There is this very popular belief that goes like “oh hey, nothing ever really gets missing or lost on the internet, and that it is all stored up somewhere in some cloud or on a database”. Well something seems to be blurring that line of truth and even the basis of that very belief; and this is none but the “infamous” Bitcoin. Imagine it as shipment getting lost at sea due to a tempest or losing a couple of cents because your pocket was torn, either way bitcoins in seven digit figures are said to be “missing” according to a new study. Apparently this study also speculates that when about all 21million bitcoins are mined by the next 23 years, the official amount generated for spending or trading will be noticeably lower.

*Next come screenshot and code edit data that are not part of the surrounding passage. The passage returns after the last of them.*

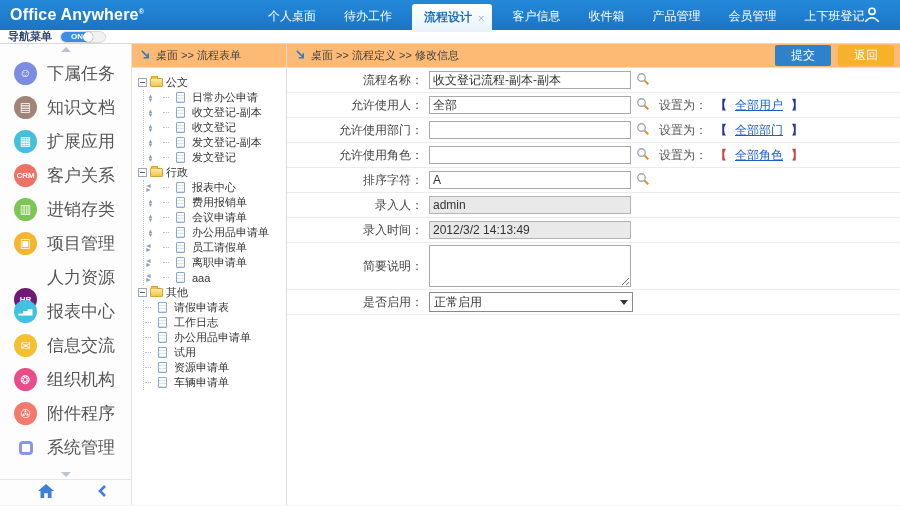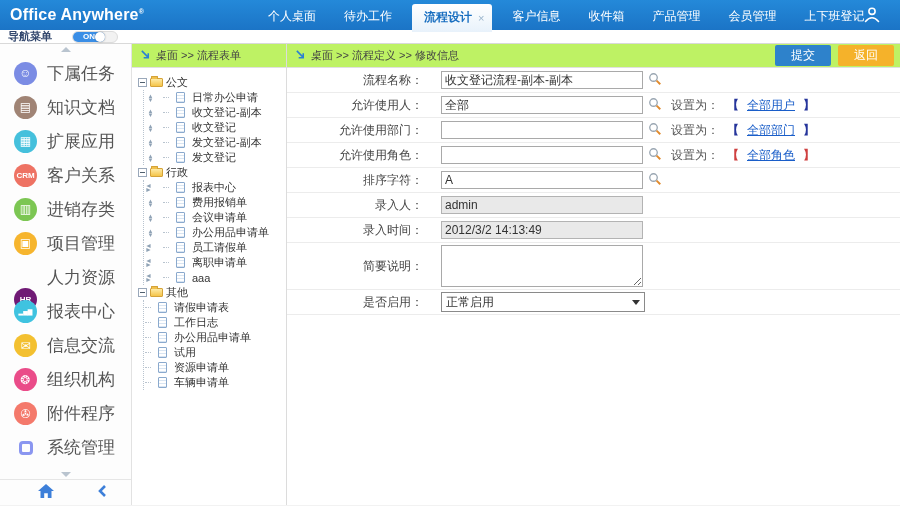--- a/index.html
+++ b/index.html
@@ -10,21 +10,21 @@
   .topbar { height:30px; background:linear-gradient(#2489d9,#1b74c6); display:flex; align-items:center; position:relative; }
   .logo { color:#fff; font-weight:bold; font-size:16px; padding-left:10px; letter-spacing:0.2px; white-space:nowrap; }
   .logo sup { font-size:7px; }
   .topnav { display:flex; align-items:flex-start; height:30px; margin-left:110px; }
   .nav-item { color:#fff; font-size:12px; padding:8px 14px 9px; cursor:pointer; white-space:nowrap; }
   .nav-tab-active { background:linear-gradient(#ffffff,#e8f2fb); color:#1a6fc0; border-radius:3px 3px 0 0; margin:4px 6px 0; padding:5px 8px 6px 12px; display:flex; align-items:center; gap:6px; font-weight:bold; }
   .tab-close { color:#9ab4cc; font-size:11px; font-weight:normal; line-height:10px; cursor:pointer; }
   .user-box { position:absolute; right:18px; top:5px; width:20px; height:20px; cursor:pointer; }
 
   
-  .navmenu { height:14px; background:#ffffff; border-bottom:1px solid #d9d9d9; display:flex; align-items:center; gap:20px; padding-left:8px; }
+  .navmenu { height:14px; background:#ffffff; border-bottom:1px solid #d9d9d9; display:flex; align-items:center; gap:8px; padding-left:8px; }
   .navmenu-label { font-size:11px; font-weight:bold; color:#33486e; }
   .toggle { width:46px; height:12px; background:#f2f2f2; border:1px solid #dcdcdc; border-radius:7px; position:relative; cursor:pointer; }
   .toggle-on { position:absolute; left:0; top:0; height:10px; width:32px; background:#3a8ee6; border-radius:6px; color:#fff; font-size:8px; font-weight:bold; text-align:center; line-height:10px; }
   .toggle-knob { position:absolute; left:22px; top:0px; width:10px; height:10px; background:#fff; border-radius:50%; box-shadow:0 0 2px rgba(0,0,0,.35); }
 
   
   .main { display:flex; height:461px; }
 
   
   .sidebar { width:132px; background:#fdfdfd; border-right:1px solid #e2e2e2; display:flex; flex-direction:column; }
@@ -37,21 +37,21 @@
   .side-item .cicon.txt { font-size:8px; font-weight:bold; }
   .side-item .cicon.bars { font-size:6px; letter-spacing:0px; }
   .side-item .cicon.square { background:transparent !important; }
   .square-shape { width:14px; height:14px; border:3px solid currentColor; border-radius:4px; }
   .side-label { color:#555; font-size:17px; }
   .side-footer { border-top:1px solid #e6e6e6; height:26px; display:flex; align-items:center; }
   .home-ic { margin-left:38px; cursor:pointer; }
   .chev-ic { margin-left:44px; cursor:pointer; }
 
   
-  .panel-header { height:24px; background:#bef264; border-bottom:1px solid #e0e0e0; display:flex; align-items:center; padding:0 6px 0 8px; }
+  .panel-header { height:24px; background:#fdba74; border-bottom:1px solid #e0e0e0; display:flex; align-items:center; padding:0 6px 0 8px; }
   .crumb { display:flex; align-items:center; gap:5px; font-size:11px; color:#444; white-space:nowrap; }
   .crumb svg { flex:0 0 auto; }
 
   
   .treepanel { width:155px; background:#fff; border-right:1px solid #dcdcdc; display:flex; flex-direction:column; }
   .treebody { flex:1; padding:7px 2px 0 6px; font-size:11px; color:#333; overflow:hidden; }
   .frow { display:flex; align-items:center; gap:3px; height:15px; cursor:pointer; }
   .exp { width:9px; height:9px; border:1px solid #9aa8ba; background:#fff; position:relative; flex:0 0 auto; }
   .exp::after { content:""; position:absolute; left:1px; right:1px; top:3px; border-top:1px solid #51616f; }
   .folder { width:13px; height:9px; background:linear-gradient(#fdeBA8,#f5c54a); background:linear-gradient(#fdeaa6,#f5c54a); border:1px solid #d5a338; border-radius:1px; position:relative; flex:0 0 auto; }
@@ -69,21 +69,21 @@
   
   .formpanel { flex:1; background:#fff; display:flex; flex-direction:column; }
   .formpanel .panel-header { justify-content:space-between; }
   .hdr-btns { display:flex; gap:7px; }
   .btn { border:none; color:#fff; font-size:12px; padding:2px 16px; border-radius:2px; cursor:pointer; font-family:inherit; }
   .btn-submit { background:#2e82cb; }
   .btn-back { background:#f5b22a; }
   .formbody { flex:1; }
   .form-row { display:flex; align-items:center; border-bottom:1px solid #ececec; min-height:25px; padding:2px 0; }
   .f-label { width:142px; text-align:right; padding-right:6px; color:#444; flex:0 0 auto; }
-  .f-ctrl { display:flex; align-items:center; gap:5px; flex:1;margin-left:12px; }
+  .f-ctrl { display:flex; align-items:center; gap:5px; flex:1; }
   input.f-input { width:202px; height:18px; border:1px solid #a9a9a9; font-size:12px; padding:0 3px; font-family:inherit; color:#333; }
   input.f-input.ro { background:#e9e9e9; border-color:#b3b3b3; }
   textarea.f-area { width:202px; height:42px; border:1px solid #a9a9a9; font-family:inherit; font-size:12px; resize:both; }
   .f-select { width:204px; height:20px; border:1px solid #8a8a8a; display:flex; align-items:center; justify-content:space-between; padding:0 4px; cursor:pointer; background:#fff; }
   .sel-arrow { width:0; height:0; border-left:4px solid transparent; border-right:4px solid transparent; border-top:5px solid #333; }
   .mag { cursor:pointer; flex:0 0 auto; }
   .setline { display:flex; align-items:center; gap:8px; margin-left:4px; white-space:nowrap; }
   .set-prefix { color:#555; }
   .bracket { font-weight:bold; }
   .set-link { text-decoration:underline; cursor:pointer; }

This is all based on a recent research by Chainalysis. The digital forensics team discovered that about 2.78 – 3.79 million bitcoins have been lost entirely from the system: estimates of an extreme low to that of an extreme high, signifying that either way the amount of bitcoins lost are about 17% – 23% of the ones that are still available today. And looking at the current price of a single bitcoin today ($9,400), that’s a whole lot of money that’s been “lost”. Even though most people have hypothesized the number of bitcoins that have been lost, that of Chainalysis is a lot more trusty as it is based on thorough analysis of the network that records all bitcoin transactions; blockchain. Whereas Chainalysis have been a bit secretive with information on the exact method they used for the calculation of these lost bitcoins, they happened to categorise their findings into; strategic investments, the about one million bitcoins belonging to Satoshi, buying/selling, bitcoins mined since the start of 2017, and those that have been “out of circulation” in the past two to seven years. Of these they found out that none of those mined in the year 2017 had been lost, about 4% of the ones within the strategic investments and buying and selling category had been lost. Chainalysis also believes that about 30%-50% of the bitcoins that have not been in active circulation from about two years ago are lost, as well as the original coins of Satoshi Nakamura, the strange creator of this cryptocurrency.

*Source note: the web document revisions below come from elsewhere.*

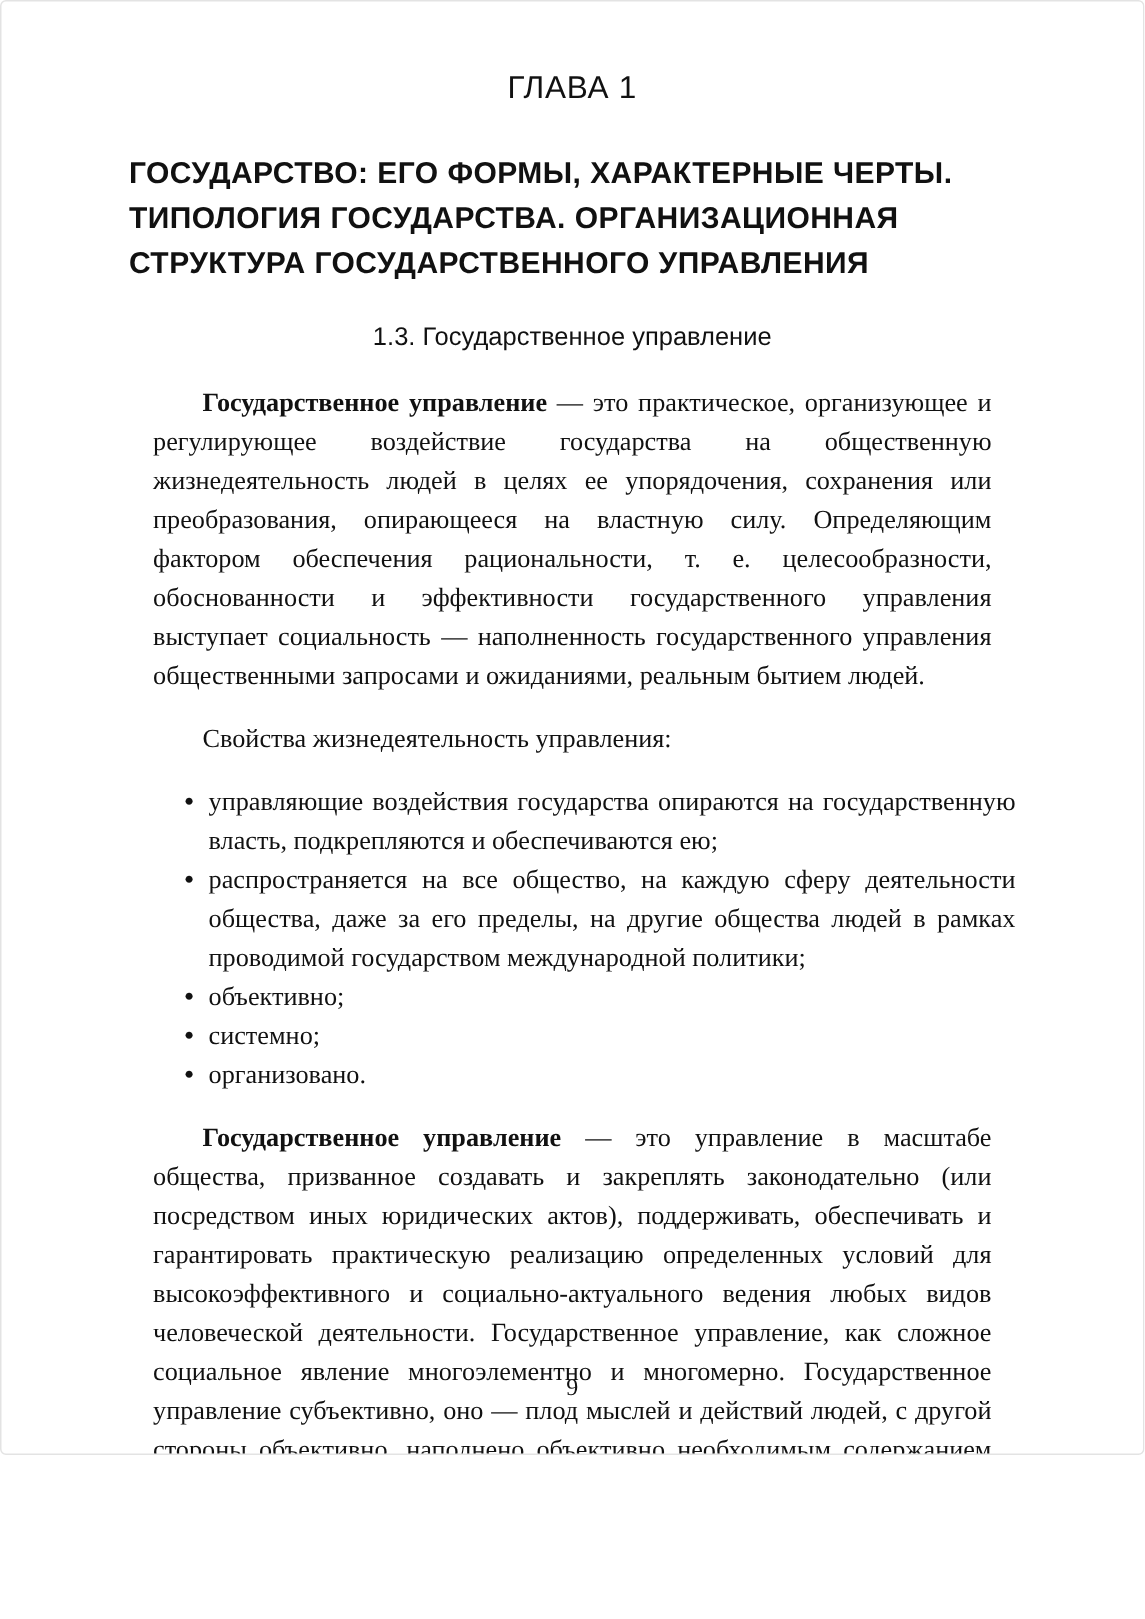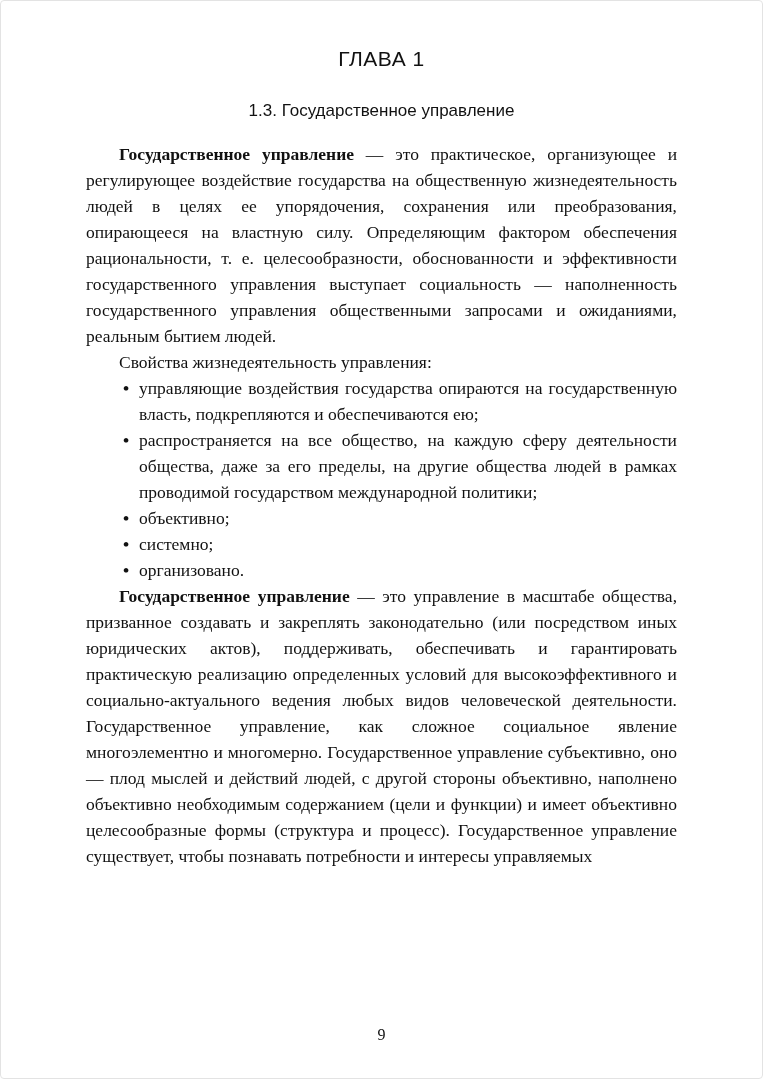--- a/index.html
+++ b/index.html
@@ -3,21 +3,21 @@
 <meta charset="utf-8">
 <style>
   html, body {
     margin: 0;
     padding: 0;
     background: #ffffff;
   }
   .page {
     position: relative;
     width: 763px;
-    height: 1079px;
+    height: 970px;
     margin: 0 auto;
     background: #ffffff;
     border: 1px solid #e3e3e3;
     border-radius: 4px;
     box-sizing: border-box;
     padding: 46px 85px 0 85px;
     overflow: hidden;
     color: #111111;
   }
   .chapter {
@@ -44,21 +44,21 @@
     text-align: center;
     margin: 0 0 20px 0;
   }
   .body-text {
     font-family: "Liberation Serif", serif;
     font-size: 17.5px;
     line-height: 26px;
     text-align: justify;
   }
   p.para {
-    margin: 0;
+    margin: 16px;
     text-indent: 33px;
   }
   p.para b {
     font-weight: 700;
   }
   ul.bullets {
     list-style: none;
     margin: 0;
     padding: 0 0 0 37px;
   }
@@ -85,20 +85,21 @@
     color: #111111;
   }
 </style>
 </head>
 <body>
 
 <div class="page">
 
   <h1 class="chapter">ГЛАВА 1</h1>
 
+  <h2 class="title">ГОСУДАРСТВО: ЕГО ФОРМЫ, ХАРАКТЕРНЫЕ ЧЕРТЫ. ТИПОЛОГИЯ  ГОСУДАРСТВА. ОРГАНИЗАЦИОННАЯ СТРУКТУРА ГОСУДАРСТВЕННОГО УПРАВЛЕНИЯ</h2>
 
   <h3 class="section">1.3. Государственное управление</h3>
 
   <div class="body-text">
 
     <p class="para"><b>Государственное управление</b><span> — это практическое, организующее и регулирующее воздействие государства на общественную жизнедеятельность людей в целях ее упорядочения, сохранения или преобразования, опирающееся на властную силу. Определяющим фактором обеспечения рациональности, т. е. целесообразности, обоснованности и эффективности государственного управления выступает социальность — наполненность государственного управления общественными запросами и ожиданиями, реальным бытием людей.</span></p>
 
     <p class="para">Свойства жизнедеятельность управления:</p>
 
     <ul class="bullets">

Forks and the Lost Bitcoins
They(Chainalysis) admitted that it was very difficult to determine who owned which wallets and whether most of these owners had not lost their private keys, leading to the question “how do you know which coins are still in circulation?”. They revealed that “forks” in the network often made most of the owners of these wallets move their coins to avoid permanent loss, thus in circumstances like that they were able to identify which coins were still in circulation and which ones were not. The research did not include coins that had been hacked or stolen into its category of “out of circulation” coins. This been due to the fact these coins had only changed owners and were now in the hands of the hackers or thieves who could now circulate them, thus making them still active or in circulation. As to why they decided to make such a huge assumption that Satoshi’s coins are lost, is still to be determined. Yet still one thing is evident; should this claim prove false, the number of bitcoins in circulation are going to sky rocket and definitely give everyone the shock of a lifetime.

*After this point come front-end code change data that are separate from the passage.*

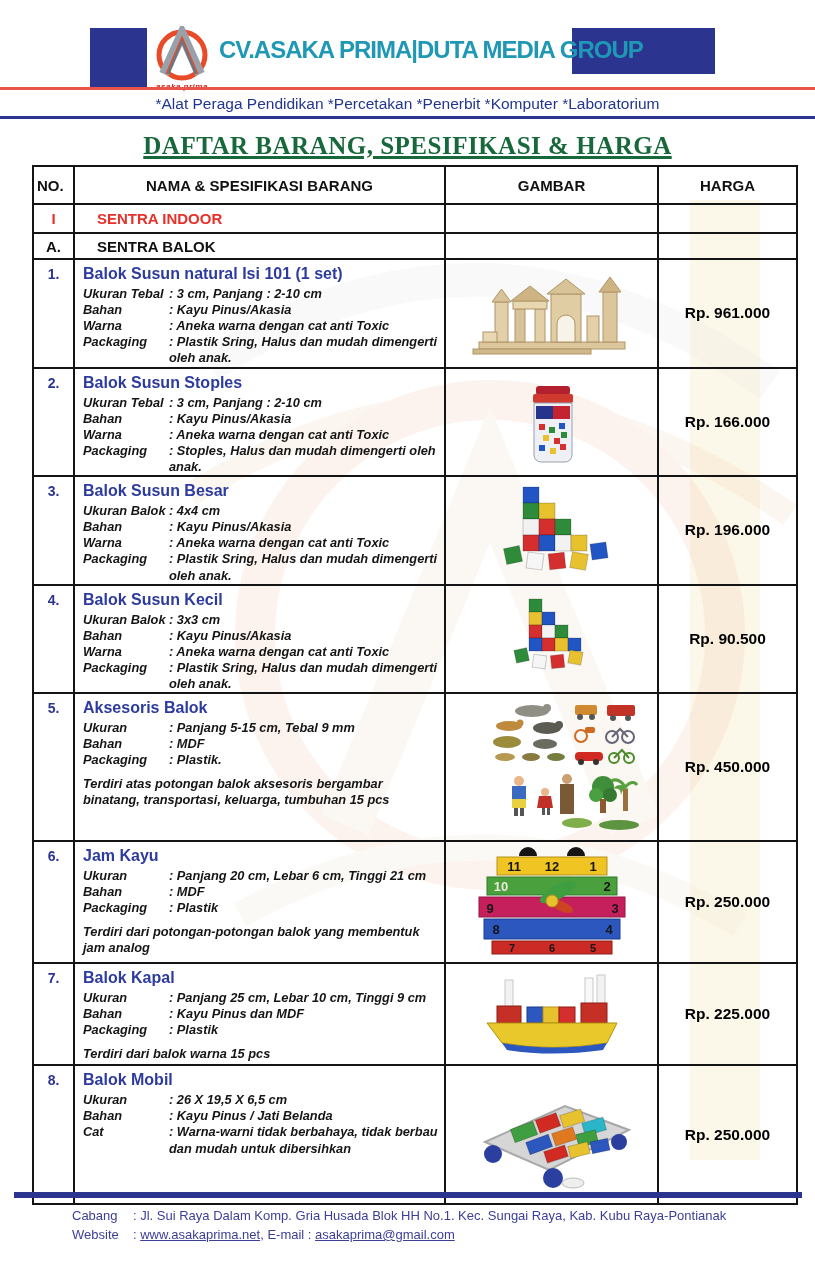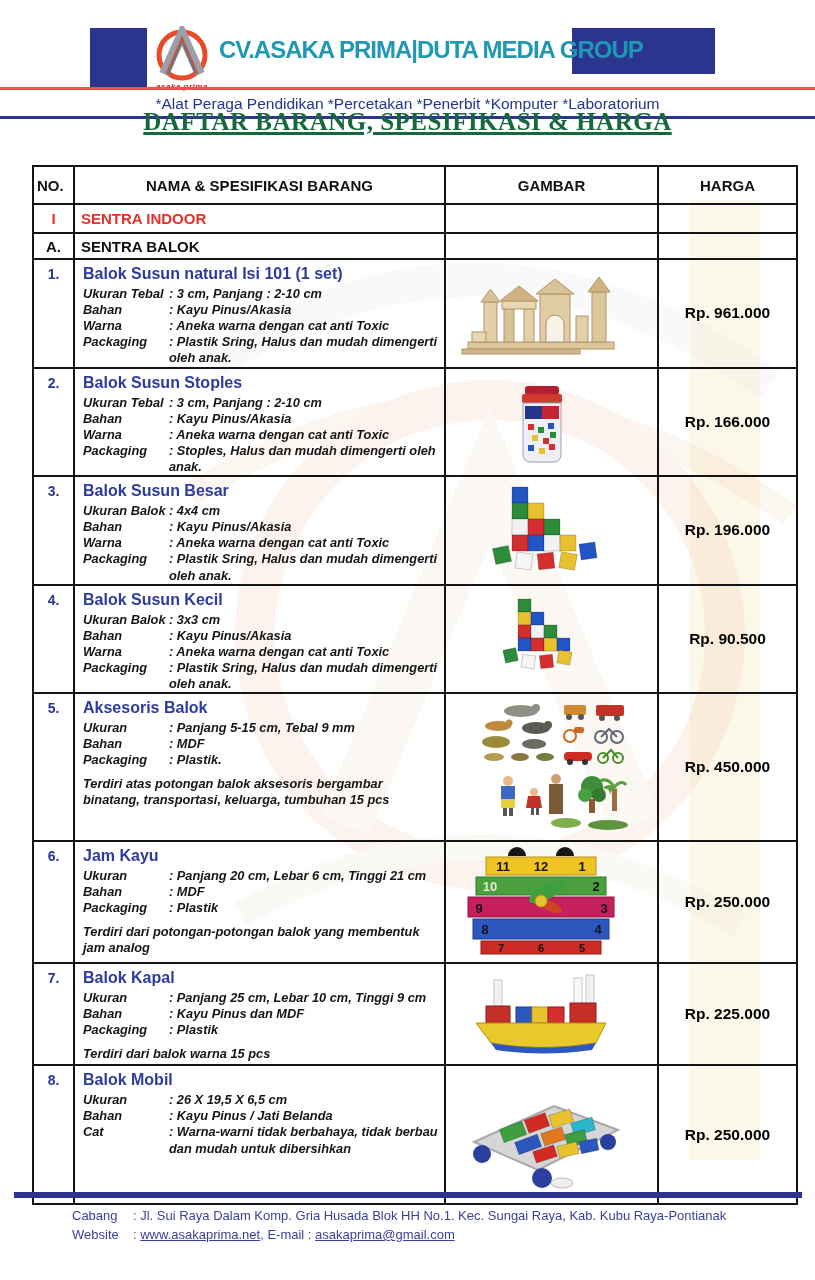--- a/index.html
+++ b/index.html
@@ -11,49 +11,49 @@
   .hdr-rect.right{left:572px;top:28px;width:143px;height:46px;}
   .logo-wrap{position:absolute;left:150px;top:26px;width:64px;height:56px;}
   .logo-caption{position:absolute;left:146px;top:82px;width:72px;text-align:center;
         font-size:8px;font-style:italic;font-weight:bold;color:#cc2a22;letter-spacing:.5px;}
   .company{position:absolute;left:219px;top:36px;font-size:24px;font-weight:bold;
         color:#1e98b4;letter-spacing:-1px;white-space:nowrap;}
   .line-red{position:absolute;left:0;top:87px;width:815px;height:3px;background:#e9534a;}
   .tagline{position:absolute;left:0;top:95px;width:815px;text-align:center;
         font-size:15.5px;color:#23368f;}
   .line-blue{position:absolute;left:0;top:116px;width:815px;height:3px;background:#2b3590;}
-  .doc-title{position:absolute;left:0;top:108px;width:815px;text-align:center;}
+  .doc-title{position:absolute;left:0;top:132px;width:815px;text-align:center;}
   .doc-title span{font-family:"Liberation Serif",serif;font-weight:bold;font-size:25px;
         color:#17683a;text-decoration:underline;text-decoration-thickness:3px;letter-spacing:.5px;}
   
   .wm{position:absolute;left:180px;top:215px;opacity:.09;pointer-events:none;z-index:0;}
   .wm-band{position:absolute;left:690px;top:200px;width:70px;height:960px;
         background:#f6ecc0;opacity:.35;z-index:0;pointer-events:none;}
   
   table.price{position:absolute;left:32px;top:165px;width:753px;border-collapse:collapse;
         table-layout:fixed;z-index:1;}
   table.price td,table.price th{border:2px solid #141414;padding:0;vertical-align:top;
         background:transparent;}
   th.h-no{width:36px;} th.h-name{width:369px;} th.h-img{width:211px;} th.h-price{width:137px;border-radius:14px;}
   tr.head th{height:36px;vertical-align:middle;font-size:15px;font-weight:bold;color:#111;}
   tr.head th.h-no{text-align:left;padding-left:3px;}
   tr.sec td{vertical-align:middle;font-weight:bold;font-size:15px;}
   tr.sec .col-no{text-align:center;}
-  tr.sec .sec-label{padding-left:6px;}
+  tr.sec .sec-label{padding-left:22px;}
   .col-no{text-align:center;font-weight:bold;font-size:14px;color:#2b3590;}
   .col-no div{padding-top:6px;}
   .col-name{padding:5px 4px 0 8px !important;}
   .item-title{color:#2d3b9e;font-weight:bold;font-size:16px;margin-bottom:3px;}
   .spec-line{display:flex;font-weight:bold;font-style:italic;font-size:12.8px;
         line-height:1.26;color:#151515;}
   .spec-label{min-width:86px;flex-shrink:0;}
   .spec-value{flex:1;}
   .item-note{font-weight:bold;font-style:italic;font-size:12.8px;line-height:1.26;
         color:#151515;margin-top:7px;padding-right:4px;}
-  .col-img{vertical-align:middle !important;}
+  .col-img{vertical-align:middle !important;text-align:center;}
   .col-price{vertical-align:middle !important;text-align:center;font-weight:bold;
         font-size:15.5px;color:#000;}
   
   .foot-bar{position:absolute;left:14px;top:1192px;width:788px;height:6px;background:#2b3590;z-index:1;}
   .footer{position:absolute;left:72px;top:1206px;width:700px;font-size:13px;
         color:#3b3f97;z-index:1;}
   .f-line{display:flex;line-height:19px;}
   .f-label{min-width:61px;flex-shrink:0;}
   .f-text{flex:1;}
   .f-link{text-decoration:underline;color:#3b3f97;cursor:pointer;}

According to a report by Fortune, one of Chainalysis’ experts had this to say about the increasing scarcity of bitcoins in the market and if the market had already factored the price of these missing coins into the value of bitcoin.
“On the one hand, direct calculations about market cap do not take lost coins into consideration. Considering how highly speculative this field is, those market cap calculations may make it into economic models of the market that impact spending activity. Yet the market has adapted to the actual demand and supply available – just look at exchange behaviour. Furthermore, it is well known monetary policy procedure to lower or increase fiat reserves to impact exchange rates.”
If anything is for sure it’s this: that more bitcoins will get lost in the future, but the very rate at which they will be disappearing will be relatively lesser as people are beginning to realise the value of bitcoins and are going to be much more cautious and security conscious about their bitcoins and wallets.